=== Records supplied ===
*-*-*

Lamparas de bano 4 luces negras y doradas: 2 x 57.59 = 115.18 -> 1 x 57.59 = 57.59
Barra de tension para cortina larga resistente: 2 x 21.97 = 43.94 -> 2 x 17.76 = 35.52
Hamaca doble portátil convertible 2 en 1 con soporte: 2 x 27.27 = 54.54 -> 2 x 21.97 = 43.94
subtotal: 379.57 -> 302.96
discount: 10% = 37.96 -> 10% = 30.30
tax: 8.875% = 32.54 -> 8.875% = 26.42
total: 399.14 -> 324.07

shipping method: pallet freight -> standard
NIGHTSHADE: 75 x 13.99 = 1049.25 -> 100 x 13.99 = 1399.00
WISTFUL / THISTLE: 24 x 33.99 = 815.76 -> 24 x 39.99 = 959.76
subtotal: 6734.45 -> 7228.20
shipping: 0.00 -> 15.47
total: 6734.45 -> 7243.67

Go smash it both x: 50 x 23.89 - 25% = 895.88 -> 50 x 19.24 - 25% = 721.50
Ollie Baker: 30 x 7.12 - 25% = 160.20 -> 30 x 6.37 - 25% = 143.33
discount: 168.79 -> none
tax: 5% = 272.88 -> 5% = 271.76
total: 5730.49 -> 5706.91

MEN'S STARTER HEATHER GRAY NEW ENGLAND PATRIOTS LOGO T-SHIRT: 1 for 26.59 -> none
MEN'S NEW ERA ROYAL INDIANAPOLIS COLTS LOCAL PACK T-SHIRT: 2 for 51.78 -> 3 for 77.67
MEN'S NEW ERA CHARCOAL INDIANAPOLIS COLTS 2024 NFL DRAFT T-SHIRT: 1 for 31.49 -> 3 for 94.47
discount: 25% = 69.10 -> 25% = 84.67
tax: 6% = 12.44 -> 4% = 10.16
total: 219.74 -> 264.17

*-*-*

=== Exercise ===
The total, and nothing more: how many lines in the entries contain "INDIANAPOLIS"?

=== Output for this task ===
2